Flowers! That is one of many things horticulturalists think of when we think spring. We think of the beautiful flowers of things like Malus, Forsythia, Viburnum, and Quercus. I know, you might be asking, “Quercus, really?” Indeed oaks. Oaks have spectacular flowers! These often-overlooked flowers and quite intricate and showy in their own right. The yellow male catkins appear in the spring and set forests aglow.
According to Michael Dirr, author of The Manual of Woody Landscape Plants, catkins are “A spike-like inflorescence comprised of scaly bracts subtending unisexual flowers, often somewhat flexuous and pendulous but not necessarily so.”
The most visible catkins are the male catkins on any catkin-producing plant, with the female flowers being in the form of a catkin or a spike (such as on oaks).

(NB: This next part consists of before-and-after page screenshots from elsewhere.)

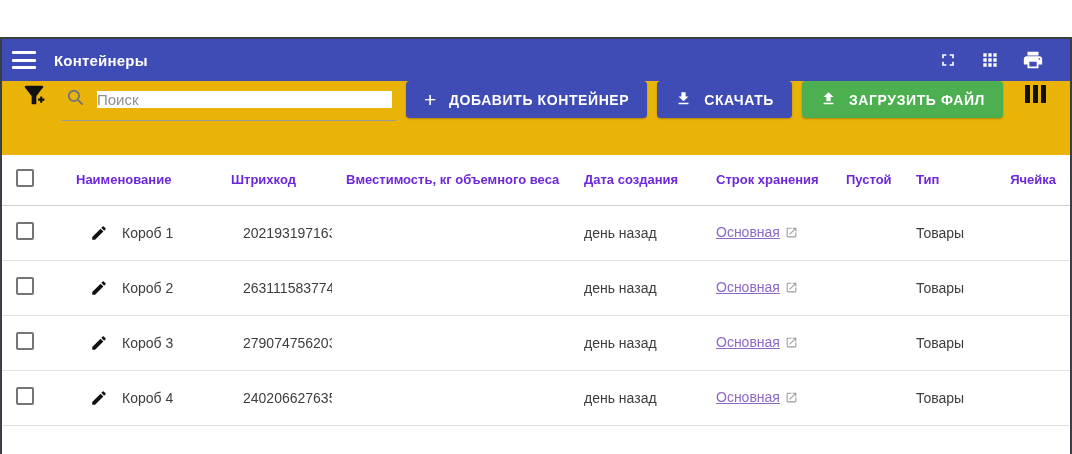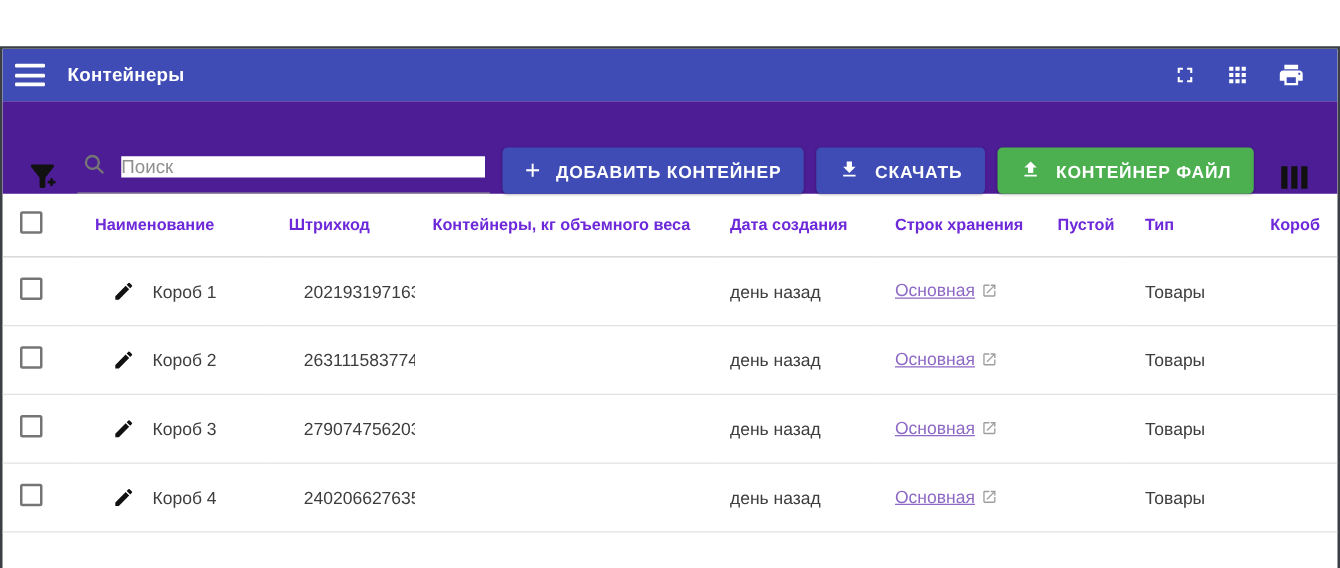"Поиск" .toolbar { align-items: flex-end -> flex-start; background: #4c1d95 -> #eab308 }
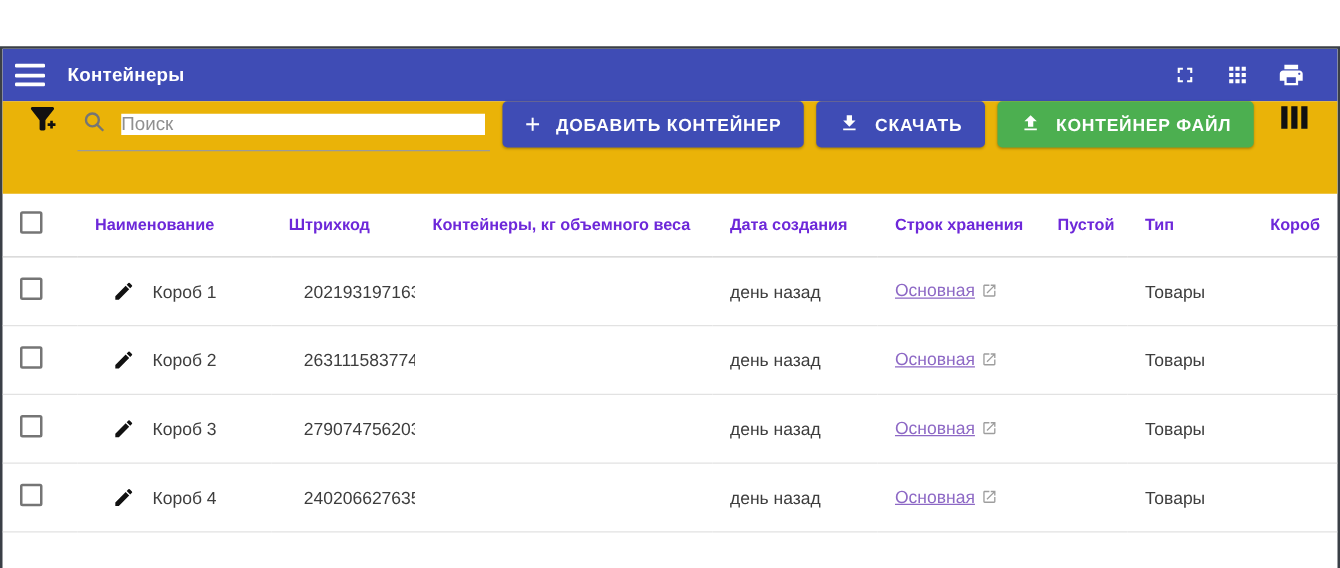"КОНТЕЙНЕР ФАЙЛ" span { text: КОНТЕЙНЕР -> ЗАГРУЗИТЬ }
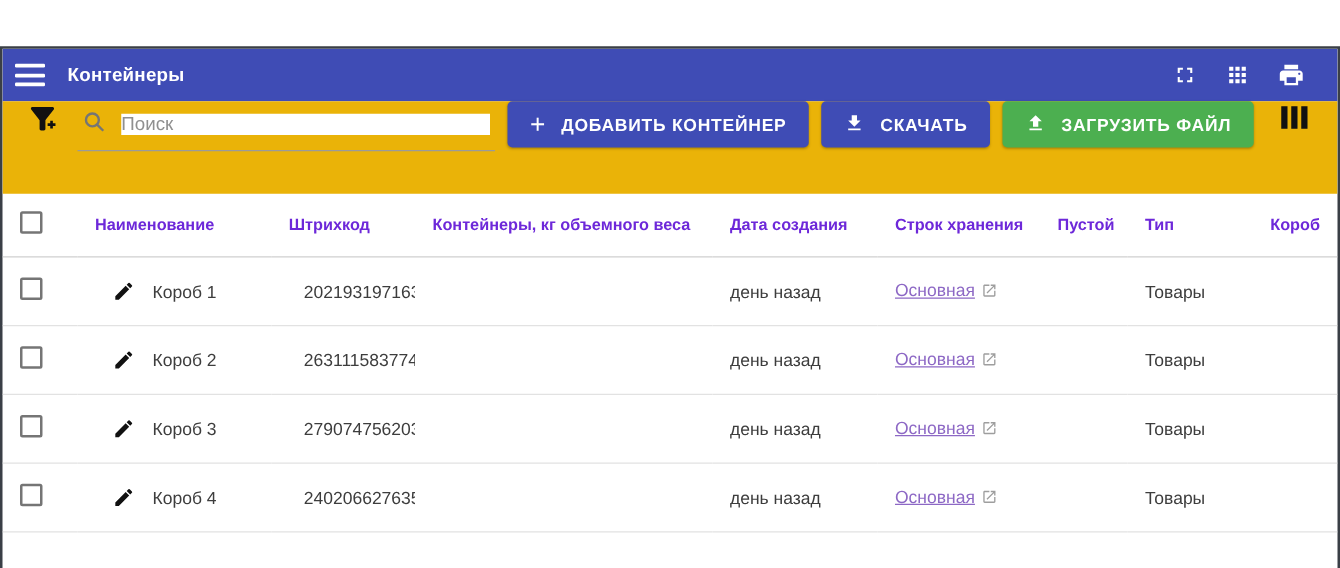"Контейнеры, кг объемного веса" th { text: Контейнеры -> Вместимость }
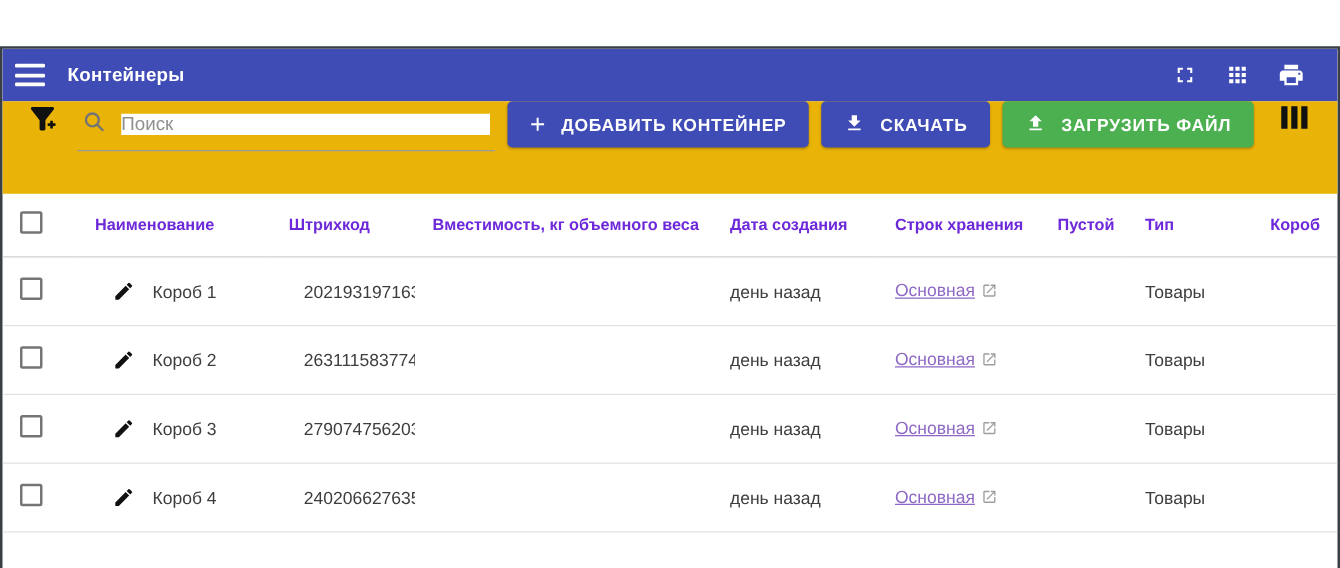"Короб" th.num-col { text: Короб -> Ячейка }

Male catkins are composed of many male flowers on a central stem. The catkins mature over one to two weeks and once mature, shed their pollen for three to four days.
Trees bearing catkins are wind pollinated, relying on wind to carry pollen to the female flowers. As you can imagine, with such a pollination strategy these trees must produce large amounts of pollen. Even as a seasonal allergy sufferer I can’t resist flicking a newly opened male catkin and watching the yellow puff of pollen be carried off into the wind.